Ludlow Exhibition
‘Boundaries’ – Sarah Purvey
12th March to 16th April 2022
Sarah Purvey is artist-in-residence at Corsham Court, this is her first solo show at Twenty Twenty Gallery.
Approaching the studio where Sarah Purvey is currently artist in residence at Corsham Court in Wiltshire, one passes an enormous cloud hedge made of yew, a spectacular work of nature sculpted by human artifice. One is able to walk into the underside of the hedge, at the point where it ends, close to the main house. To do so is as though to enter a hushed private realm, in which are seen the ropes and pulleys of trunks and branches that form the infrastructure of the dramatic green cumulus outside.Purvey works both in clay and on paper, an inter-related body of work in which drawing is the unifying factor. Throughout, the process is instinctive and organic. In clay there are vessels and deeply encrusted relief pieces, the latter roughly circular or square. The vessels are not functional but are highly distinctive sculptural objects, their surfaces earthy and tactile.
Dr. Ian Massey

Sarah Purvey in her studio
“When starting a drawing, there’s no conscious decision made to follow an idea or a thought, no structured plan exists of the process ahead. Marks are made onto a surface which are pushed and chased across the blank page. The physical action of drawing becomes all absorbing.
When working, the studio is a quiet space without the disturbance or influence of music or voices on the radio. The time is used to listen, to feel, to respond. Thoughts and conversations fill my mind, some are welcome, some not so, but the process of being absorbed by the drawing itself allows me to explore those personal moments, drawing out the emotional connections felt, allowing the language of the drawing to speak for me.”
Sarah Purvey – February 2022

Gatekeepers I and II. Hand built stoneware, slip.
Approx 54-56cm high.

Fairytale. acrylic, gouache, chalk, pencil
70 x 50cm
“Drawing, in its broadest sense has always been my primary practice. Before starting as Artist in Residence at Bath Spa University in 2020, my practice was predominantly in ceramic, working mostly in 3d drawn clay forms using monumental coiled ceramic vessels as my carrier.
The residency at Corsham Court has facilitated an intense exploration of drawing with the important realisation that no real distinction in approach exists between my two chosen mediums.
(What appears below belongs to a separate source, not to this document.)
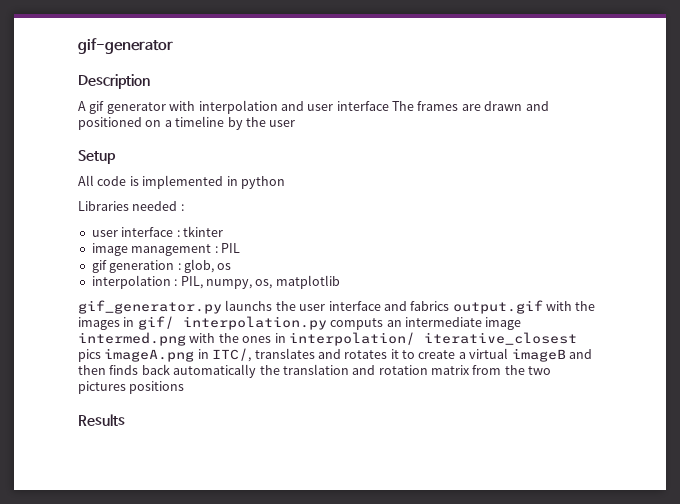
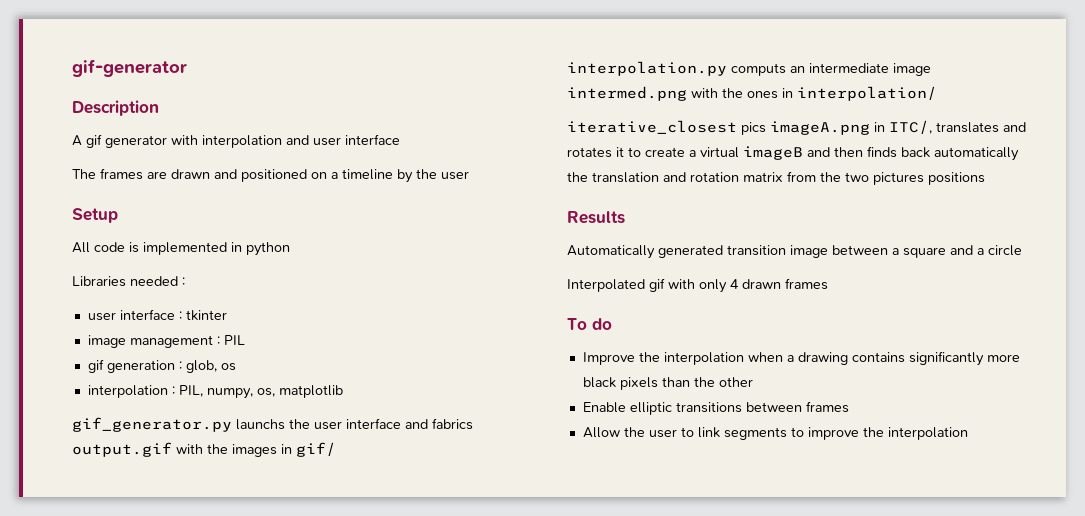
(389, 106) none -> (400, 139) //
(174, 323) none -> (336, 449) //
(415, 339) none -> (937, 93) //
(125, 420) none -> [567,245,1022,259] [567,278,828,293] [567,318,612,330] [582,351,1020,366] [582,377,753,390] [582,401,849,415] [582,427,968,440] // Automatically generated transition image between a square and a circle // Interpolated gif with only 4 drawn frames // To do // Improve the interpolation when a drawing contains significantly more black pixels than the other // Enable elliptic transitions between frames // Allow the user to link segments to improve the interpolation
When working in clay there’s no expected outcome of the drawing that will be made, only the knowledge that when building a structure in clay I am preparing to make a drawing.
The two mediums are physically different from one another, but the energy and intuitive process employed with both is very much the same, one does not lead the other, the action and energy of drawing leads the process.”

Boundaries. gouache, oil pastel, pencil.
38 x 28cm

Gateway. handbuilt stoneware, slips, oxide.